REQUIREMENT: Look through the records below, and copy out every line that holds the string "lecture".

TASK INPUT:
• • • •
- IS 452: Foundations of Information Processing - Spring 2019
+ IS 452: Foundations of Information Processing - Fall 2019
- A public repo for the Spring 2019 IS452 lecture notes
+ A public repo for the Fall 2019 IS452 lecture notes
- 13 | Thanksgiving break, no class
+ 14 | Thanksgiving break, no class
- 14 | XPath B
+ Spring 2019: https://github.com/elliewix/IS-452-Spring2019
• • • •
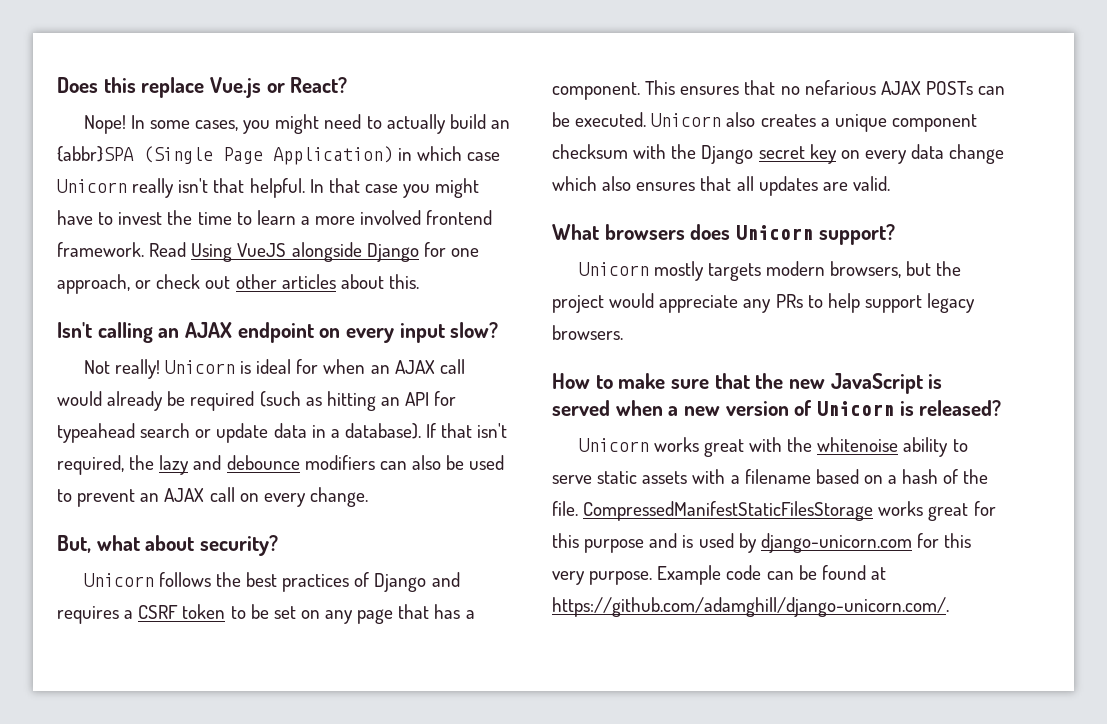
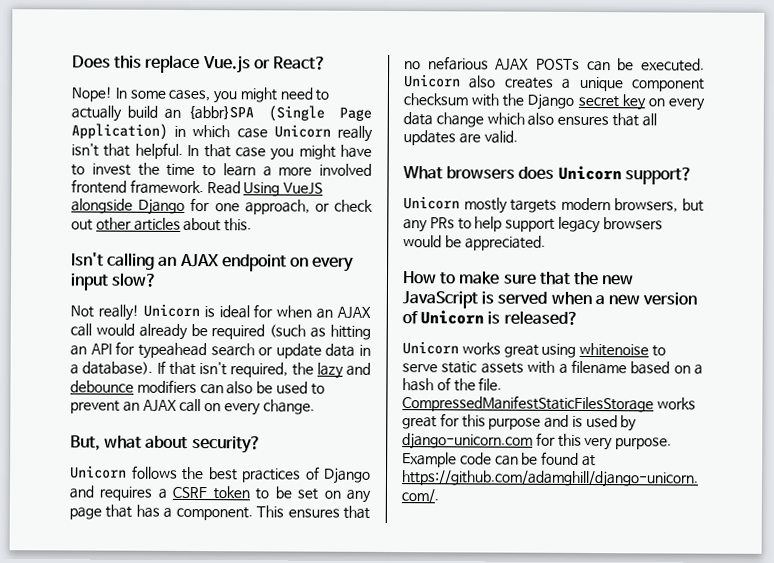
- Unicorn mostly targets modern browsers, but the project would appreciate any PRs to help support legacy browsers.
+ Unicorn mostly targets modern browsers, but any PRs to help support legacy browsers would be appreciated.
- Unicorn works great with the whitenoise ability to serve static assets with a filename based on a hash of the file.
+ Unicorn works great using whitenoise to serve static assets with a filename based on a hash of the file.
• • • •
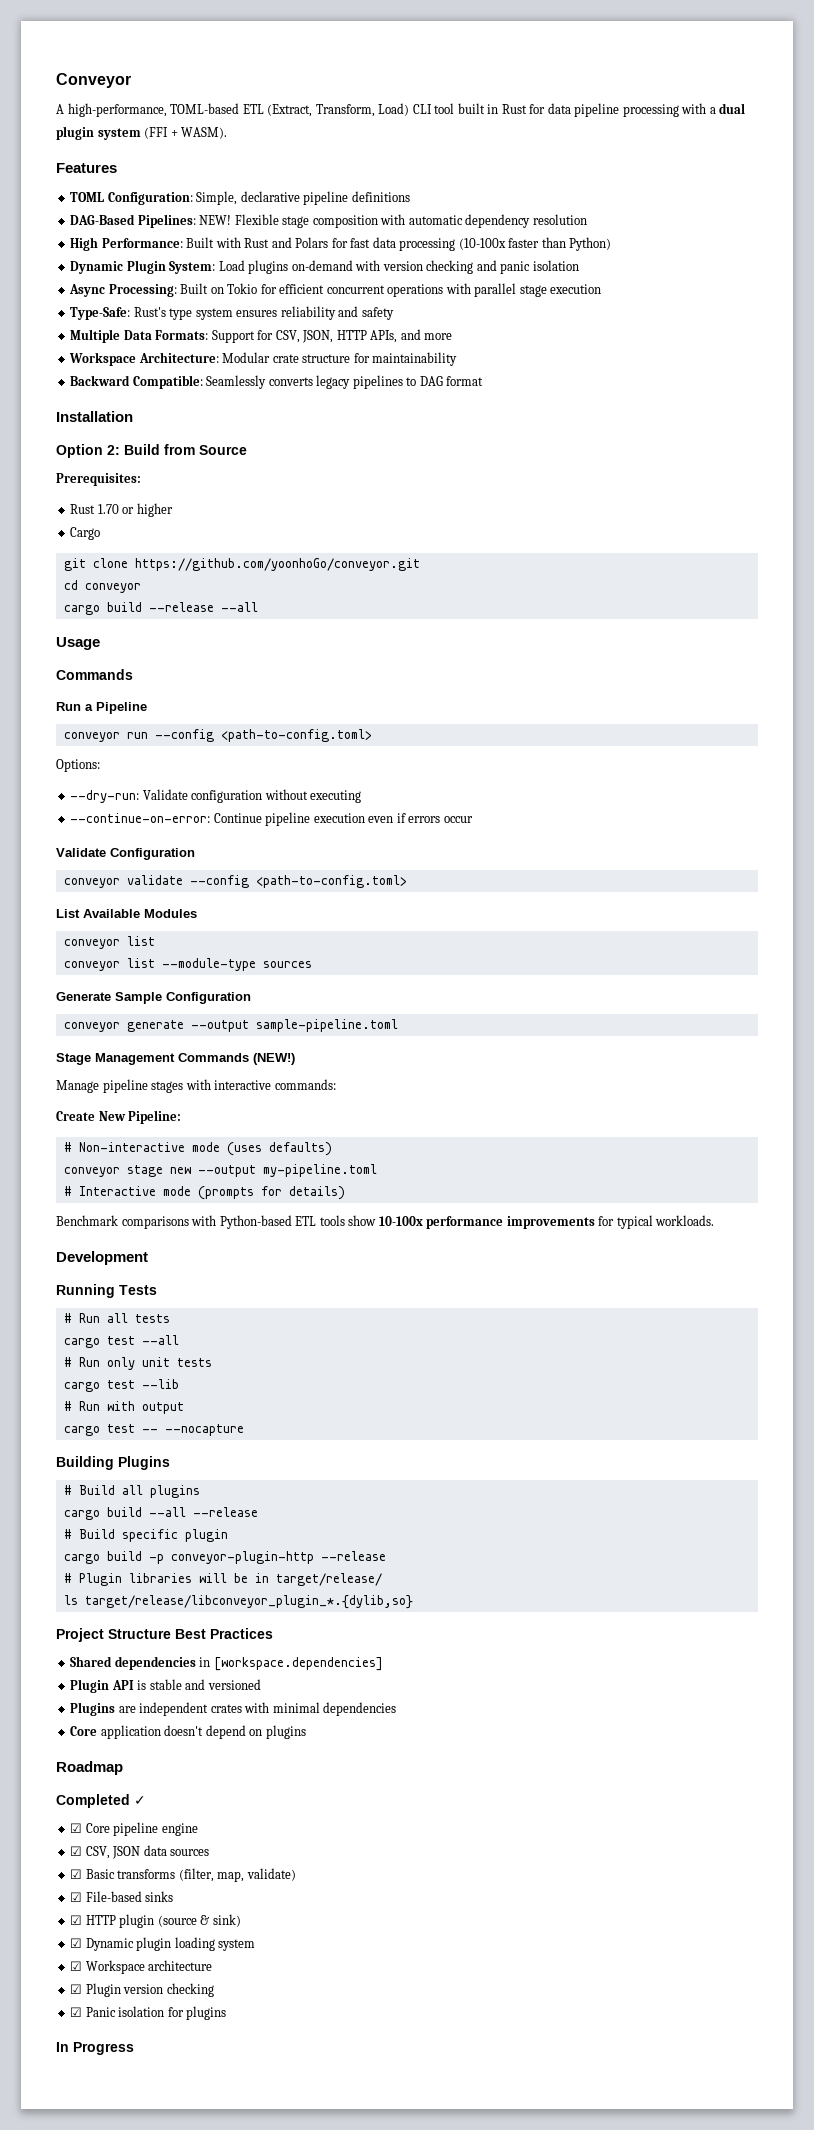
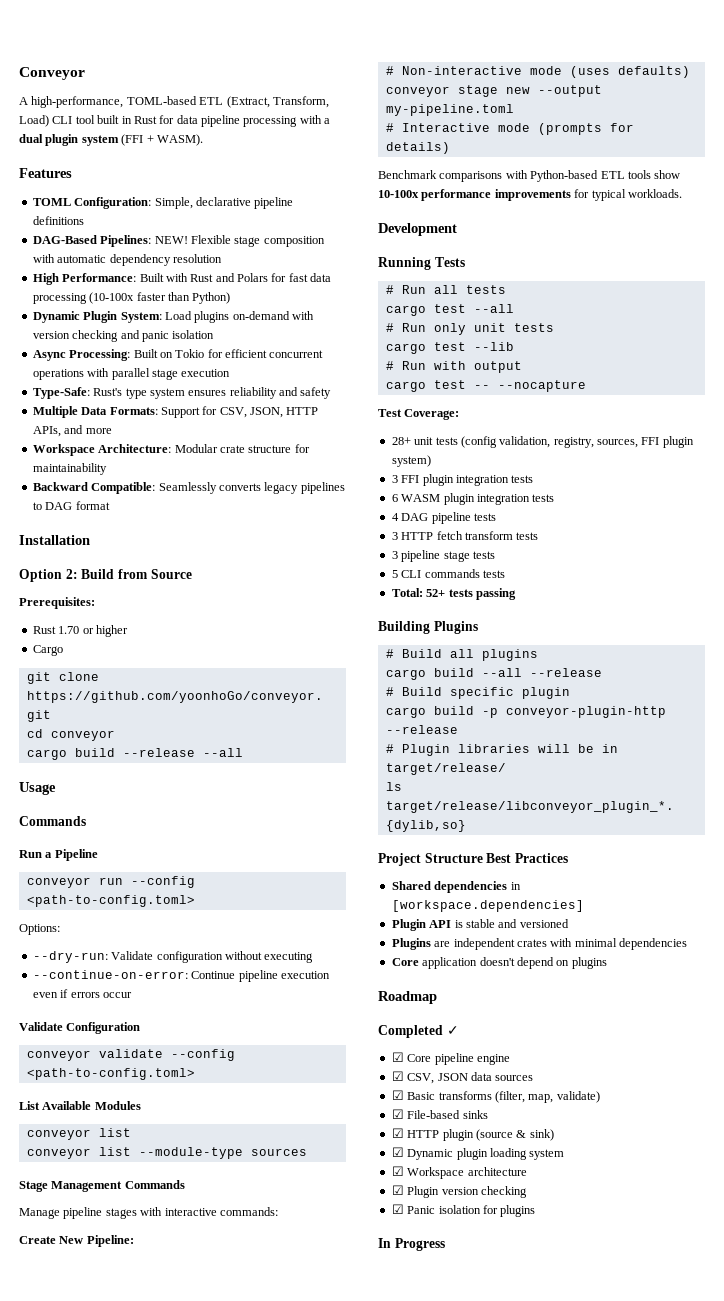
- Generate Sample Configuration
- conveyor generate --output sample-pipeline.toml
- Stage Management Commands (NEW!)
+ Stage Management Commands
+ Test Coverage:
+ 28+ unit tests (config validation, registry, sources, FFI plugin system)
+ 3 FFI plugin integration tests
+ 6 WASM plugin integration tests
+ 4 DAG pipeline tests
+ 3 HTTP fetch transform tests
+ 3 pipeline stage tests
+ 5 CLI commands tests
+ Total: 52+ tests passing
• • • •
RESPONSE TO THIS EXERCISE:
- A public repo for the Spring 2019 IS452 lecture notes
+ A public repo for the Fall 2019 IS452 lecture notes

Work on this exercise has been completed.